Revision comparison data
= = = =

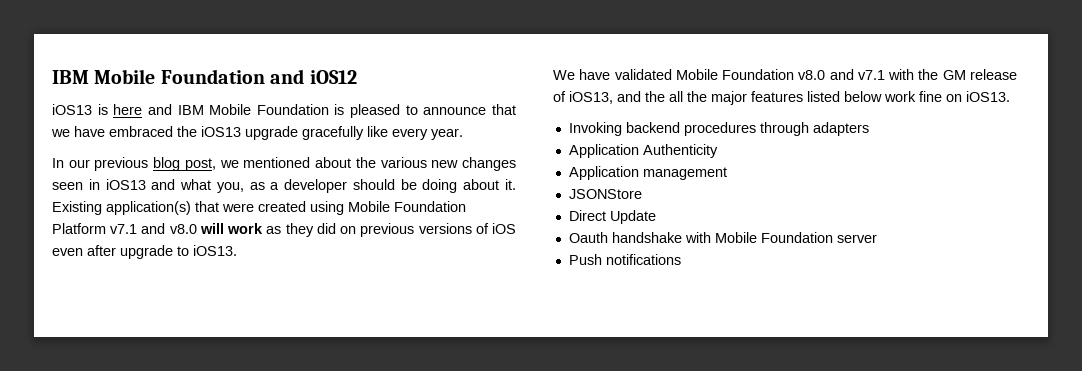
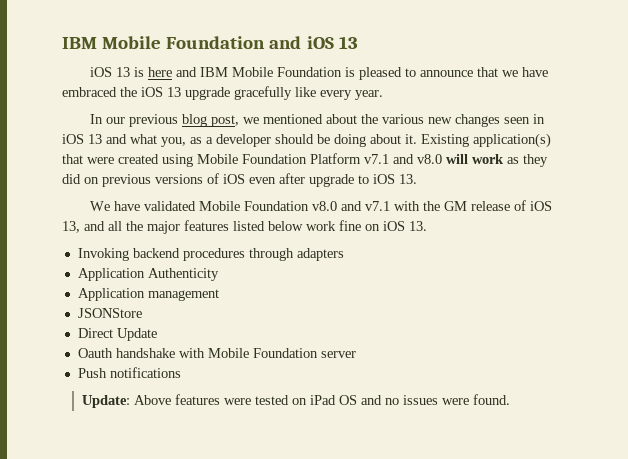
- IBM Mobile Foundation and iOS12
- iOS13 is here and IBM Mobile Foundation is pleased to announce that we have embraced the iOS13 upgrade gracefully like every year.
+ IBM Mobile Foundation and iOS 13
+ iOS 13 is here and IBM Mobile Foundation is pleased to announce that we have embraced the iOS 13 upgrade gracefully like every year.
- In our previous blog post, we mentioned about the various new changes seen in iOS13 and what you, as a developer should be doing about it.
+ In our previous blog post, we mentioned about the various new changes seen in iOS 13 and what you, as a developer should be doing about it.
- Existing application(s) that were created using Mobile Foundation Platform v7.1 and v8.0 will work as they did on previous versions of iOS even after upgrade to iOS13.
+ Existing application(s) that were created using Mobile Foundation Platform v7.1 and v8.0 will work as they did on previous versions of iOS even after upgrade to iOS 13.
- We have validated Mobile Foundation v8.0 and v7.1 with the GM release of iOS13, and the all the major features listed below work fine on iOS13.
+ We have validated Mobile Foundation v8.0 and v7.1 with the GM release of iOS 13, and all the major features listed below work fine on iOS 13.
+ Update: Above features were tested on iPad OS and no issues were found.

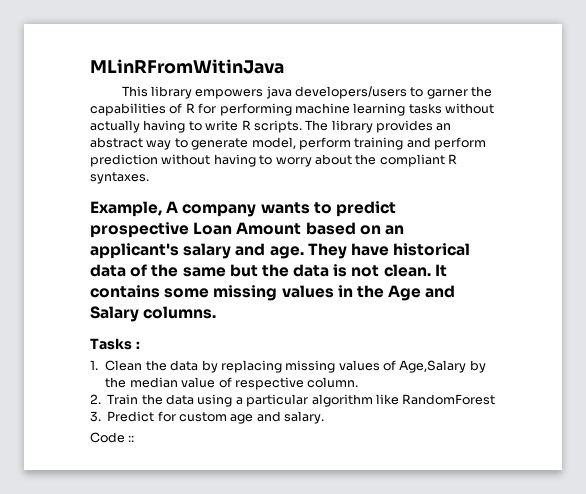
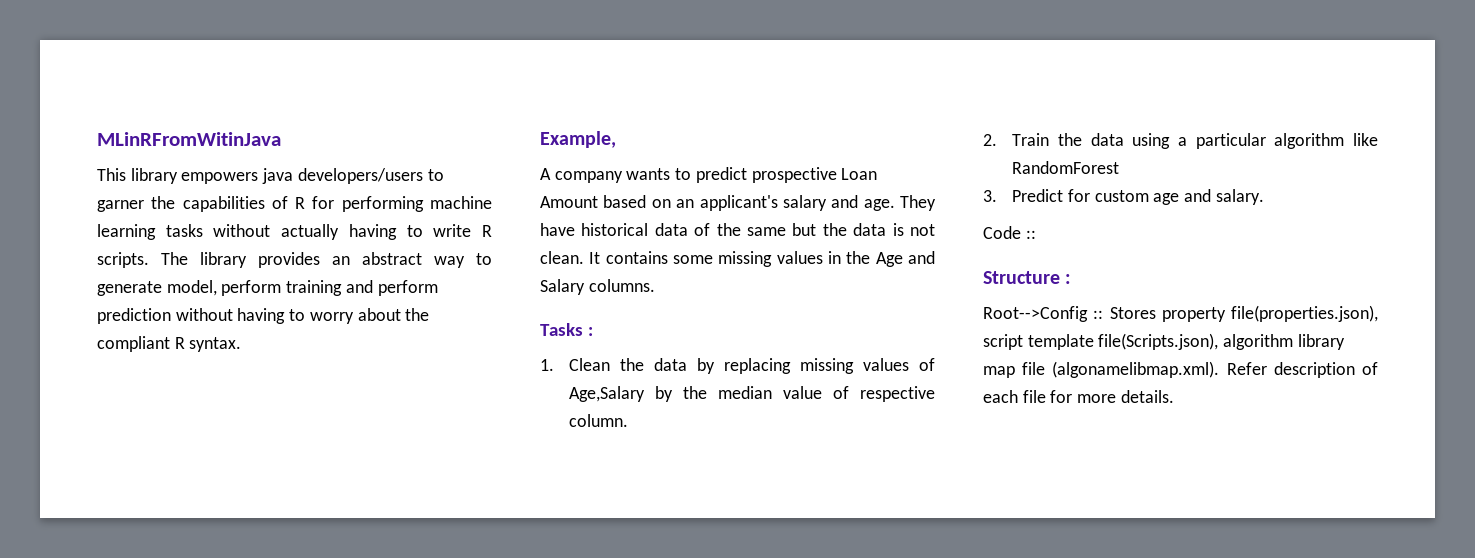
- The library provides an abstract way to generate model, perform training and perform prediction without having to worry about the compliant R syntaxes.
+ The library provides an abstract way to generate model, perform training and perform prediction without having to worry about the compliant R syntax.
- Example, A company wants to predict prospective Loan Amount based on an applicant's salary and age.
+ Example,
+ A company wants to predict prospective Loan Amount based on an applicant's salary and age.
+ Structure :
+ Root-->Config :: Stores property file(properties.json), script template file(Scripts.json), algorithm library map file (algonamelibmap.xml). Refer description of each file for more details.

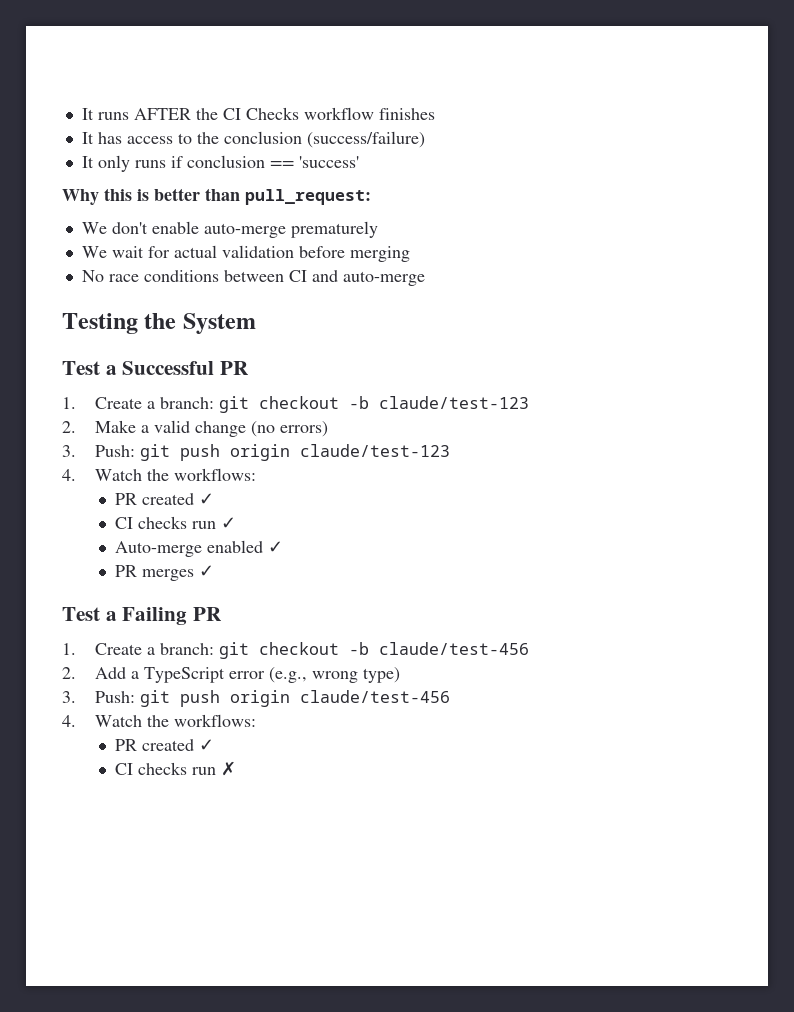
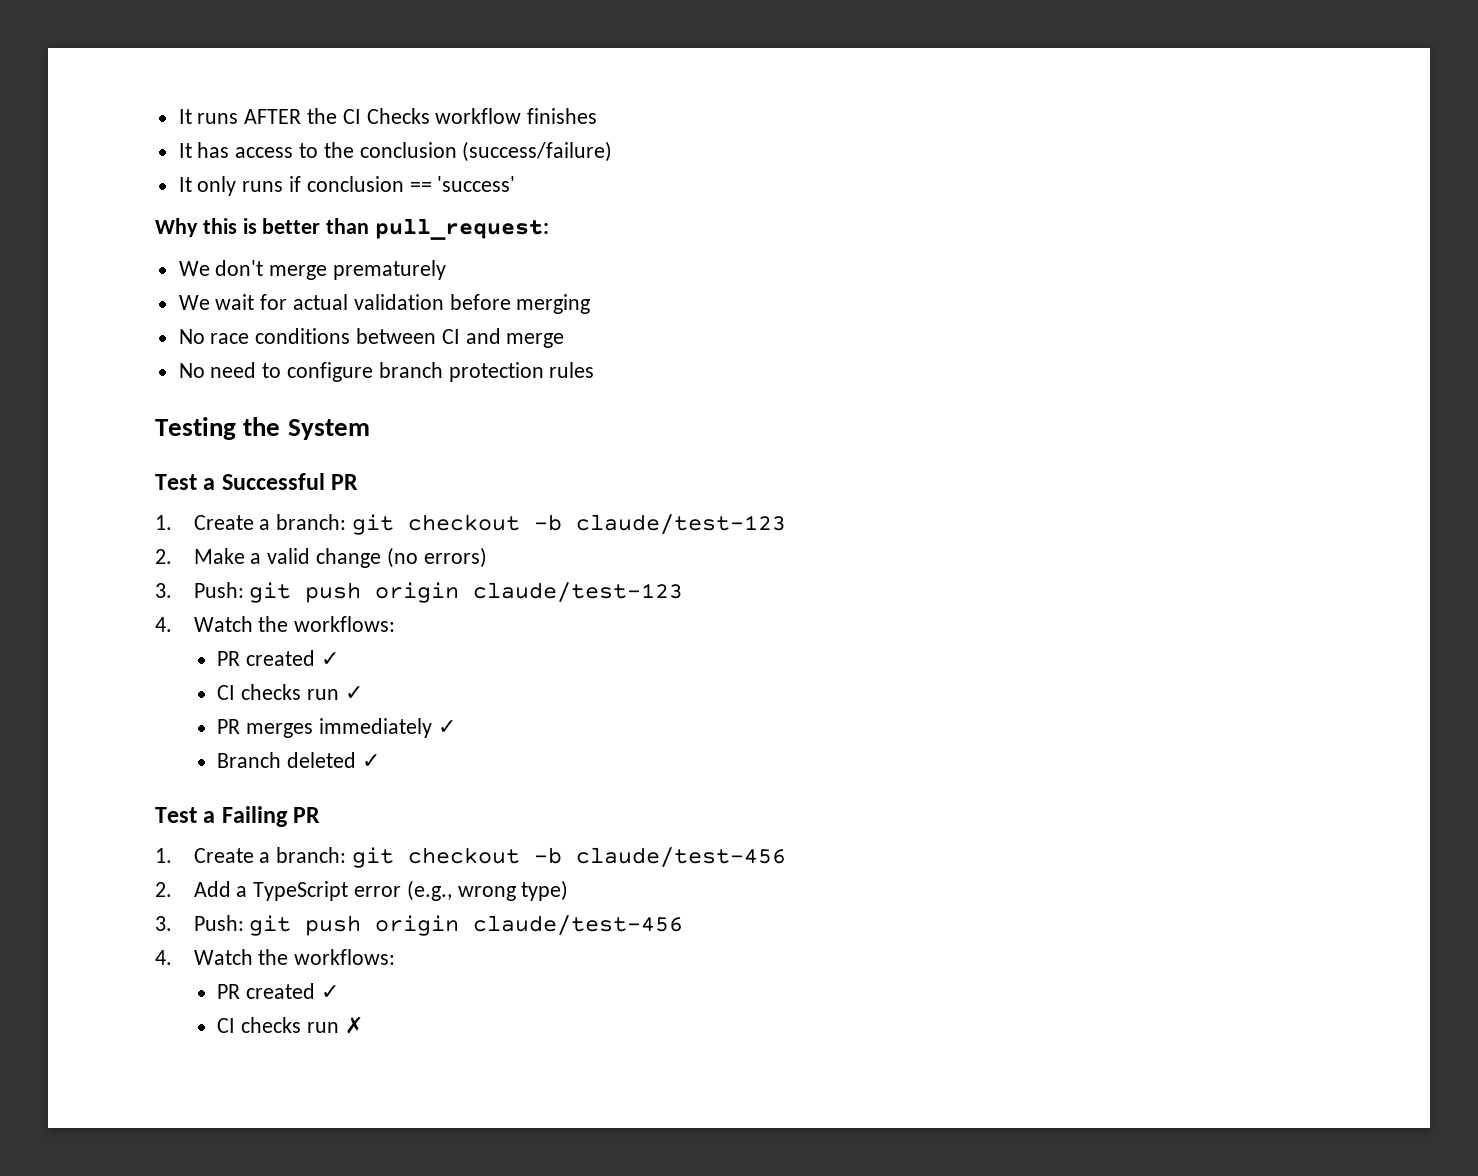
- We don't enable auto-merge prematurely
+ We don't merge prematurely
- No race conditions between CI and auto-merge
+ No race conditions between CI and merge
+ No need to configure branch protection rules
- Auto-merge enabled ✓
- PR merges ✓
+ PR merges immediately ✓
+ Branch deleted ✓

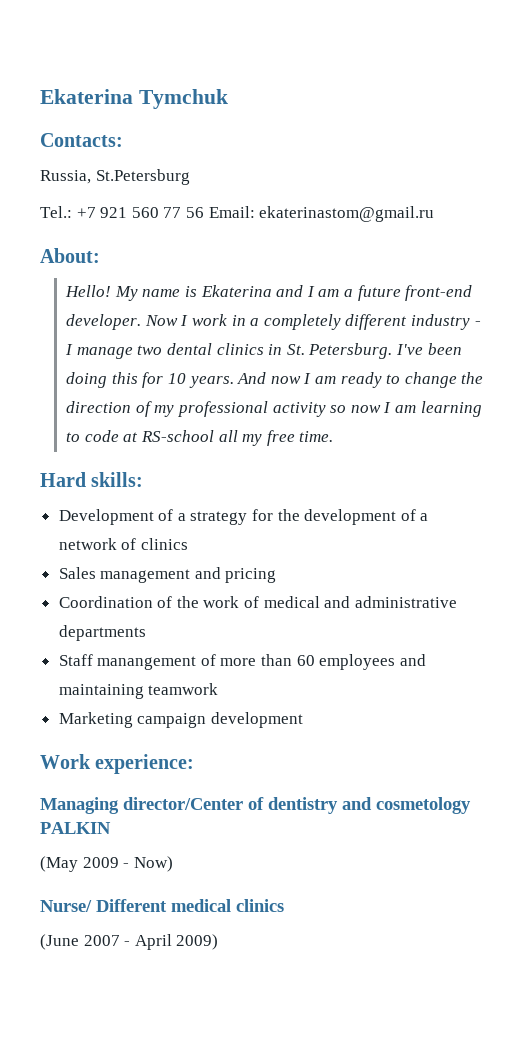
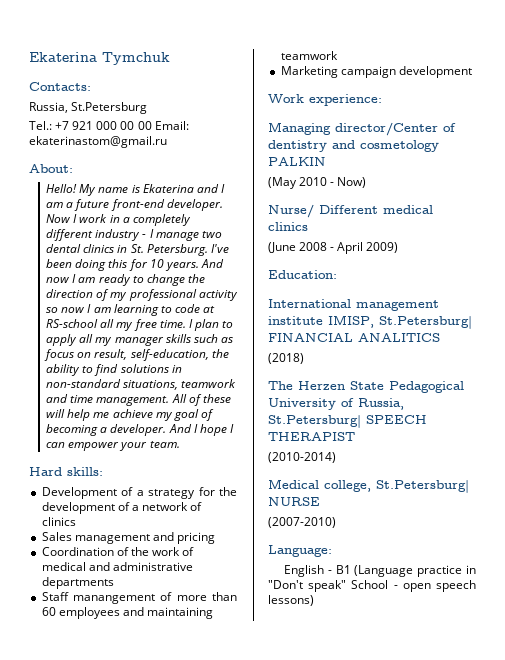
- Tel.: +7 921 560 77 56 Email: ekaterinastom@gmail.ru
+ Tel.: +7 921 000 00 00 Email: ekaterinastom@gmail.ru
+ I plan to apply all my manager skills such as focus on result, self-education, the ability to find solutions in non-standard situations, teamwork and time management. All of these will help me achieve my goal of becoming a developer. And I hope I can empower your team.
- (May 2009 - Now)
+ (May 2010 - Now)
- (June 2007 - April 2009)
+ (June 2008 - April 2009)
+ Education:
+ International management institute IMISP, St.Petersburg| FINANCIAL ANALITICS
+ (2018)
+ The Herzen State Pedagogical University of Russia, St.Petersburg| SPEECH THERAPIST
+ (2010-2014)
+ Medical college, St.Petersburg| NURSE
+ (2007-2010)
+ Language:
+ English - B1 (Language practice in "Don't speak" School - open speech lessons)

= = = =

- [Work task] An exact copy is needed of the entries above, starting at the line that holds "Branch deleted ✓" and stopping at the line that holds "00 Email: ekaterinastom@gmail.ru", both kept; pictures stay out.

- [Written solution]
+ Branch deleted ✓

- Tel.: +7 921 560 77 56 Email: ekaterinastom@gmail.ru
+ Tel.: +7 921 000 00 00 Email: ekaterinastom@gmail.ru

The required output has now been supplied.